*** Data for the task Section Begins ***
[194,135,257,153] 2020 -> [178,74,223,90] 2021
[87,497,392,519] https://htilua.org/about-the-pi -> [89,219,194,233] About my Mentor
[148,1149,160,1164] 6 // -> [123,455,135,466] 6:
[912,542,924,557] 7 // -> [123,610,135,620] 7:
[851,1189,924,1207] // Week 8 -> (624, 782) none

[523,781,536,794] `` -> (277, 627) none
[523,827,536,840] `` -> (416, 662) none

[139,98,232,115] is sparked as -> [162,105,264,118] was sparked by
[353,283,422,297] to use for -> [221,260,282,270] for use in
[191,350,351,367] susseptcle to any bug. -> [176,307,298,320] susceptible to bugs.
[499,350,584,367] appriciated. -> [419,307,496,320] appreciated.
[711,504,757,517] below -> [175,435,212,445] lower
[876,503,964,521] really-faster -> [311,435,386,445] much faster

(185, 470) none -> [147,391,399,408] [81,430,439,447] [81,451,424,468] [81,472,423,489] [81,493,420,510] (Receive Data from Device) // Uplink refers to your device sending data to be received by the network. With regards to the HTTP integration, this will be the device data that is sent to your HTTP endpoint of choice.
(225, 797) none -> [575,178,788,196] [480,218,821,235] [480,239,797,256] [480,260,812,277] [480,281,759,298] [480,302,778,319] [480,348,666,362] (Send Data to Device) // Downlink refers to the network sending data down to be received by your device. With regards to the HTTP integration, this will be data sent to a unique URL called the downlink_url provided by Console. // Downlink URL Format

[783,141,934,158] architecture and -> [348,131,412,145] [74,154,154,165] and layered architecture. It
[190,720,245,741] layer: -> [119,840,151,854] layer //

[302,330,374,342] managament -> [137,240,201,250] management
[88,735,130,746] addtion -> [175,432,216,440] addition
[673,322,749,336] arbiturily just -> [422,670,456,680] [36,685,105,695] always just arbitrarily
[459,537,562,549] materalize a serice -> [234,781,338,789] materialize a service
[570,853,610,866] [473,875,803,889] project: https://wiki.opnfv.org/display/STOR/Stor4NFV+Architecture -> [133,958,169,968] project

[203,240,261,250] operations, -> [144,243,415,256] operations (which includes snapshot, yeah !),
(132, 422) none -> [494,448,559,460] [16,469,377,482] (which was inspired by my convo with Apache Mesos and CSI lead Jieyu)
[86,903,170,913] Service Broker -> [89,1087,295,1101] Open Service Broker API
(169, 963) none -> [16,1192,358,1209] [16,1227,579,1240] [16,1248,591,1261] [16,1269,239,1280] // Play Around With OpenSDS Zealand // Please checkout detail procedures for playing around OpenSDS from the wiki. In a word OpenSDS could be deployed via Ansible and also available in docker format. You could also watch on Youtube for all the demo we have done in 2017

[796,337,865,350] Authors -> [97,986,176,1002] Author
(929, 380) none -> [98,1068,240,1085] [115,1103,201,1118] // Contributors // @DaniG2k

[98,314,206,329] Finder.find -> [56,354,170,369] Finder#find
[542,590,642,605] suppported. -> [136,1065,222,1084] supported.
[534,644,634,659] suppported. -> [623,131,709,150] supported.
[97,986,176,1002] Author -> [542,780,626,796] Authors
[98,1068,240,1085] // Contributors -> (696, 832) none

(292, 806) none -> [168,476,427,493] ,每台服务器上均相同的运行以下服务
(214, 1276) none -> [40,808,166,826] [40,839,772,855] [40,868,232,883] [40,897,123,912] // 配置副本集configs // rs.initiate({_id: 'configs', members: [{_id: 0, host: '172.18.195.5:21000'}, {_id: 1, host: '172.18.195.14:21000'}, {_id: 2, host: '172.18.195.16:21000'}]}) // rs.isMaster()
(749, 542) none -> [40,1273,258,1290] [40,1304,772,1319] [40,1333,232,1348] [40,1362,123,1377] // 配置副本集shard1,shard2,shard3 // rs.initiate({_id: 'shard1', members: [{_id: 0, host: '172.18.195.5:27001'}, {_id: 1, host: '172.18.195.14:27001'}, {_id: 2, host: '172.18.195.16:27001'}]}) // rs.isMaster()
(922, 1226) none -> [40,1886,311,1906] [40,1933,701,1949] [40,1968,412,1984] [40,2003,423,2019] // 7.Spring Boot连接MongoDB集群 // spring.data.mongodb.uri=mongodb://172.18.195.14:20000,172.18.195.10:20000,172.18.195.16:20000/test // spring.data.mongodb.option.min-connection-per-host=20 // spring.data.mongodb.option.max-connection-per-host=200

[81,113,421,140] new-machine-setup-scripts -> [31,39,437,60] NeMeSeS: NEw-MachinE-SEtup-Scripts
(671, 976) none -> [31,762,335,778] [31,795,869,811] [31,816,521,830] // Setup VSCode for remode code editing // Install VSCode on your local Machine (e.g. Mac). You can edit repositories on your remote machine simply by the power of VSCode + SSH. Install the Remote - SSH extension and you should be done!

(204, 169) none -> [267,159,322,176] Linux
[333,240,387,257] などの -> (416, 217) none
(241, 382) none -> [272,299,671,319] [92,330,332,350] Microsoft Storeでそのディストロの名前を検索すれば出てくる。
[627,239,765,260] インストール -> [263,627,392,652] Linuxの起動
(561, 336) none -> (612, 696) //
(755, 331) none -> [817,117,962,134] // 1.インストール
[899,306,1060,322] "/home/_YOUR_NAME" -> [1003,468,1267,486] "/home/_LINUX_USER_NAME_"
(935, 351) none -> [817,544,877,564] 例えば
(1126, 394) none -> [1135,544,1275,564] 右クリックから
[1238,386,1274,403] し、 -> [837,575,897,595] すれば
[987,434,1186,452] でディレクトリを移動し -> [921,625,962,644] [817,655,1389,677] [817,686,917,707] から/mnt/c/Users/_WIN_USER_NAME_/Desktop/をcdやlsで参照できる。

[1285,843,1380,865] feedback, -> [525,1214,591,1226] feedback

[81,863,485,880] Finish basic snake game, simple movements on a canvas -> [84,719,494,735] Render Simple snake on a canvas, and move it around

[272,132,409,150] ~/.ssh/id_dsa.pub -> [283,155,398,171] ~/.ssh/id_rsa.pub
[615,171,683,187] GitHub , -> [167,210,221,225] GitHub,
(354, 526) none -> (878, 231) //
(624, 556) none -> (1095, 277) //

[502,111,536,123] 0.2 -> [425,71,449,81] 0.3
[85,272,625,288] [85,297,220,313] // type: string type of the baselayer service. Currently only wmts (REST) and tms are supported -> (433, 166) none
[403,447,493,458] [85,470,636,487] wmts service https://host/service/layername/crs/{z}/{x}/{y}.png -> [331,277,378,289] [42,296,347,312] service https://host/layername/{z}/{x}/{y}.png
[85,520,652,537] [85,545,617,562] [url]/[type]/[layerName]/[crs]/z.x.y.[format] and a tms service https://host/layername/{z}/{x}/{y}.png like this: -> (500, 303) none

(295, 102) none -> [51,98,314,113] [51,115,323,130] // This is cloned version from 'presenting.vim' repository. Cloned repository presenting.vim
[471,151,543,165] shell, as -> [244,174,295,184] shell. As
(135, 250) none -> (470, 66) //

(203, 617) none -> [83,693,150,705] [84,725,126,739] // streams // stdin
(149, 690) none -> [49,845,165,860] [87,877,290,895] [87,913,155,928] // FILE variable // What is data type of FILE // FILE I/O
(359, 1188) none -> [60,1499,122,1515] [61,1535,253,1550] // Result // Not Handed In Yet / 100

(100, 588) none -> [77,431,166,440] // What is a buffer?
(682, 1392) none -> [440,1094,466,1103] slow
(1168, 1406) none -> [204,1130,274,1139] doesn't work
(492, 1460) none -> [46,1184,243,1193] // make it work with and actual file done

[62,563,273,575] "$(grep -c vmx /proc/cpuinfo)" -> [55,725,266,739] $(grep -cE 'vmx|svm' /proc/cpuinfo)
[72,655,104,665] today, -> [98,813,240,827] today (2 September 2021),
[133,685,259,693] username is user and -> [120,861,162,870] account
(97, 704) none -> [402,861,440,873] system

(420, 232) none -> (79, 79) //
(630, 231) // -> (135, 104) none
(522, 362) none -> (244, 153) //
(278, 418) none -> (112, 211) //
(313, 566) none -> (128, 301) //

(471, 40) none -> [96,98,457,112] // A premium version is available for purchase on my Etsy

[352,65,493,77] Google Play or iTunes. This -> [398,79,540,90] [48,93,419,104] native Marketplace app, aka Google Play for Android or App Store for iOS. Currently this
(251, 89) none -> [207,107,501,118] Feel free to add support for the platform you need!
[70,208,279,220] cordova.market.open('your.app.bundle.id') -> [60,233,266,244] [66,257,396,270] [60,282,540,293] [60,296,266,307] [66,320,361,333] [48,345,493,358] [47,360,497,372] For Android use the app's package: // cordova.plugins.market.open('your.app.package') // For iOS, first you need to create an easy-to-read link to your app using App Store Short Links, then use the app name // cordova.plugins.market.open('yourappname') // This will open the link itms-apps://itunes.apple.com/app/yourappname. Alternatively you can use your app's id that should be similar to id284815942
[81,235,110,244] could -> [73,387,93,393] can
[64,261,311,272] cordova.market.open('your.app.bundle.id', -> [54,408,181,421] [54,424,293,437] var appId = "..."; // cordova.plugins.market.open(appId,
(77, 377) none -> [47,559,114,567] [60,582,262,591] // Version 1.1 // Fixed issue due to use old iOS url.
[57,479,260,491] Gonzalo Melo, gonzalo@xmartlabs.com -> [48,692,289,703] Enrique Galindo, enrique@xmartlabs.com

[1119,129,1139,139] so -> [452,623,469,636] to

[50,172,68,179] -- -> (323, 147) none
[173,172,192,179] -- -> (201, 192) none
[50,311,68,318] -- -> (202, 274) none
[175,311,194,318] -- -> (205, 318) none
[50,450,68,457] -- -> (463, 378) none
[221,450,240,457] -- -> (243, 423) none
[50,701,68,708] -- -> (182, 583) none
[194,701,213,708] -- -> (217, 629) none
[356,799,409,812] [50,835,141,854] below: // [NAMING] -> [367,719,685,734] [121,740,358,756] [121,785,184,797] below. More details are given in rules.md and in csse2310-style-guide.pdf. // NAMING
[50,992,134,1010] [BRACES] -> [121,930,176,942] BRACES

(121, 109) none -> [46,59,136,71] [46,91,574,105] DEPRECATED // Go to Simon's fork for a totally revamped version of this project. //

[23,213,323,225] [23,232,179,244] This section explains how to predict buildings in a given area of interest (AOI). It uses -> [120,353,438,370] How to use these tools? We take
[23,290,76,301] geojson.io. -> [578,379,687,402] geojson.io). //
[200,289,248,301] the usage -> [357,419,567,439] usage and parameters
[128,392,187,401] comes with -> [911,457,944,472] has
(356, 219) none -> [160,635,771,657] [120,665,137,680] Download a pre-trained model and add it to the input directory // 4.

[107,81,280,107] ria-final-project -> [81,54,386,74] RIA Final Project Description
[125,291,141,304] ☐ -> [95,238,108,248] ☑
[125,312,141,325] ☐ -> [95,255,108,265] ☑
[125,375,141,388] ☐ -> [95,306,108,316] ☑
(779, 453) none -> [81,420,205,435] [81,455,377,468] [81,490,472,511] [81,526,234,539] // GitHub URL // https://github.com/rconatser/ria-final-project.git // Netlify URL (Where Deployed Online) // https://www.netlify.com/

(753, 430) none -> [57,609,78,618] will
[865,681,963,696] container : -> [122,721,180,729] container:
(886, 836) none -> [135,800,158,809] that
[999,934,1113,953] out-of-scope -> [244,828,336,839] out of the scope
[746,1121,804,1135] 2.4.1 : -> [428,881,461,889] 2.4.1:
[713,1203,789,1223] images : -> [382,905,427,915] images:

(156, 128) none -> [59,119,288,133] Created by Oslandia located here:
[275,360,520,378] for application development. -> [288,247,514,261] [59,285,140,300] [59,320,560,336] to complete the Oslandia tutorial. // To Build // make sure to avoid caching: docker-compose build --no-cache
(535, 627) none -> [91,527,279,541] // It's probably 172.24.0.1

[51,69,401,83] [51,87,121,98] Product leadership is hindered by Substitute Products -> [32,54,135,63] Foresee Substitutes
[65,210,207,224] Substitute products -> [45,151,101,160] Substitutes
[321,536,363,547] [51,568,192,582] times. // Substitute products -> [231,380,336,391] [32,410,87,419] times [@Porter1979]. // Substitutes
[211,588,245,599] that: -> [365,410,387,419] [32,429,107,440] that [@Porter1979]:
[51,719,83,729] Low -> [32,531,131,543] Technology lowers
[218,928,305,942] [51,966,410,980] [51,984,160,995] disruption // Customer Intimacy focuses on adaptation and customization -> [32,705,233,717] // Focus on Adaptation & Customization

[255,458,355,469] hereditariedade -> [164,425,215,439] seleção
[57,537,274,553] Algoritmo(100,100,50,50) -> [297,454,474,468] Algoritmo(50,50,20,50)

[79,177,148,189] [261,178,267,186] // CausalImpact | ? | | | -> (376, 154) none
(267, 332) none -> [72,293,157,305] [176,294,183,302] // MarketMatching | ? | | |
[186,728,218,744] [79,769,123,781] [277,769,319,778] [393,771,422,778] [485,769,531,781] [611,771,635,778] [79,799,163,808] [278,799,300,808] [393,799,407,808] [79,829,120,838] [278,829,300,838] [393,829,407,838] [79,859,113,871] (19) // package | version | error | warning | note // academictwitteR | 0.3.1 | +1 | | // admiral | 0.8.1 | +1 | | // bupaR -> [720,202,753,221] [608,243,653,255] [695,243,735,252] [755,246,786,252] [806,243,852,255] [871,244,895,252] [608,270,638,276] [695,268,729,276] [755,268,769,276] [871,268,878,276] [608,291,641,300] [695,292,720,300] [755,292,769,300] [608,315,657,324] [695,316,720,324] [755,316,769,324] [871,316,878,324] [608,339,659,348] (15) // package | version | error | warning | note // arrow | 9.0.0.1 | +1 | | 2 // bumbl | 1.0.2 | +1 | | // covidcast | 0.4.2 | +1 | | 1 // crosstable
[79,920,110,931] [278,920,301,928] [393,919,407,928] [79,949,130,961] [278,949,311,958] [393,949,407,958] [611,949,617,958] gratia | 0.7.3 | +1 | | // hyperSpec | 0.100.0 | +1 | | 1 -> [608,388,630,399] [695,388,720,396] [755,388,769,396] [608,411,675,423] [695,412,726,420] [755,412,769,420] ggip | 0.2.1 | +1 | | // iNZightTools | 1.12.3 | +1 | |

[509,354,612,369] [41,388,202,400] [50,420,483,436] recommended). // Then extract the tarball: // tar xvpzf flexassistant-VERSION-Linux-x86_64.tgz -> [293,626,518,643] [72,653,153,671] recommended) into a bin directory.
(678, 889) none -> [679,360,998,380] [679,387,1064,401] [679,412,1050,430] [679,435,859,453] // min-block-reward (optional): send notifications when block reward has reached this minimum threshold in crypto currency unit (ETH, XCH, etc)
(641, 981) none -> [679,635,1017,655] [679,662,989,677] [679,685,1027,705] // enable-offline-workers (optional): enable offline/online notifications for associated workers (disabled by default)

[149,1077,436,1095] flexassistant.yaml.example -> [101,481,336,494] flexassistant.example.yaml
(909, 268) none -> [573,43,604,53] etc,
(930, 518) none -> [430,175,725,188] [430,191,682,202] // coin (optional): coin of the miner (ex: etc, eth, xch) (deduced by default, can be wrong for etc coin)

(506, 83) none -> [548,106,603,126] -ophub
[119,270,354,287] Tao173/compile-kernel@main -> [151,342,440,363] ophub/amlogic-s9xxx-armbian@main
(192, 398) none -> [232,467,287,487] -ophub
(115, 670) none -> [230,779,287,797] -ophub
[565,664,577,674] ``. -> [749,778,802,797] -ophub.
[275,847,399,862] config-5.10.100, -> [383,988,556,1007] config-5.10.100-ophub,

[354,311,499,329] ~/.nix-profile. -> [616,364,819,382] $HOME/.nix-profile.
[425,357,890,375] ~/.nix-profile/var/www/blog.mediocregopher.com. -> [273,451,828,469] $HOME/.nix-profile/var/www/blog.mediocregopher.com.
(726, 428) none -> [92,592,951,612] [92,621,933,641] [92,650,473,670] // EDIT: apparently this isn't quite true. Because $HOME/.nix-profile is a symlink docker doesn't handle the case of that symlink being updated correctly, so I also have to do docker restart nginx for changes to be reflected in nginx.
*** Data for the task Section Ends ***
Task to carry out —
Write out exactly the lines above between the line with "[97,986,176,1002] Author ->" and the line with "[1285,843,1380,865] feedback, ->", inclusive, and nothing beyond them.

Result for this task —
[97,986,176,1002] Author -> [542,780,626,796] Authors
[98,1068,240,1085] // Contributors -> (696, 832) none

(292, 806) none -> [168,476,427,493] ,每台服务器上均相同的运行以下服务
(214, 1276) none -> [40,808,166,826] [40,839,772,855] [40,868,232,883] [40,897,123,912] // 配置副本集configs // rs.initiate({_id: 'configs', members: [{_id: 0, host: '172.18.195.5:21000'}, {_id: 1, host: '172.18.195.14:21000'}, {_id: 2, host: '172.18.195.16:21000'}]}) // rs.isMaster()
(749, 542) none -> [40,1273,258,1290] [40,1304,772,1319] [40,1333,232,1348] [40,1362,123,1377] // 配置副本集shard1,shard2,shard3 // rs.initiate({_id: 'shard1', members: [{_id: 0, host: '172.18.195.5:27001'}, {_id: 1, host: '172.18.195.14:27001'}, {_id: 2, host: '172.18.195.16:27001'}]}) // rs.isMaster()
(922, 1226) none -> [40,1886,311,1906] [40,1933,701,1949] [40,1968,412,1984] [40,2003,423,2019] // 7.Spring Boot连接MongoDB集群 // spring.data.mongodb.uri=mongodb://172.18.195.14:20000,172.18.195.10:20000,172.18.195.16:20000/test // spring.data.mongodb.option.min-connection-per-host=20 // spring.data.mongodb.option.max-connection-per-host=200

[81,113,421,140] new-machine-setup-scripts -> [31,39,437,60] NeMeSeS: NEw-MachinE-SEtup-Scripts
(671, 976) none -> [31,762,335,778] [31,795,869,811] [31,816,521,830] // Setup VSCode for remode code editing // Install VSCode on your local Machine (e.g. Mac). You can edit repositories on your remote machine simply by the power of VSCode + SSH. Install the Remote - SSH extension and you should be done!

(204, 169) none -> [267,159,322,176] Linux
[333,240,387,257] などの -> (416, 217) none
(241, 382) none -> [272,299,671,319] [92,330,332,350] Microsoft Storeでそのディストロの名前を検索すれば出てくる。
[627,239,765,260] インストール -> [263,627,392,652] Linuxの起動
(561, 336) none -> (612, 696) //
(755, 331) none -> [817,117,962,134] // 1.インストール
[899,306,1060,322] "/home/_YOUR_NAME" -> [1003,468,1267,486] "/home/_LINUX_USER_NAME_"
(935, 351) none -> [817,544,877,564] 例えば
(1126, 394) none -> [1135,544,1275,564] 右クリックから
[1238,386,1274,403] し、 -> [837,575,897,595] すれば
[987,434,1186,452] でディレクトリを移動し -> [921,625,962,644] [817,655,1389,677] [817,686,917,707] から/mnt/c/Users/_WIN_USER_NAME_/Desktop/をcdやlsで参照できる。

[1285,843,1380,865] feedback, -> [525,1214,591,1226] feedback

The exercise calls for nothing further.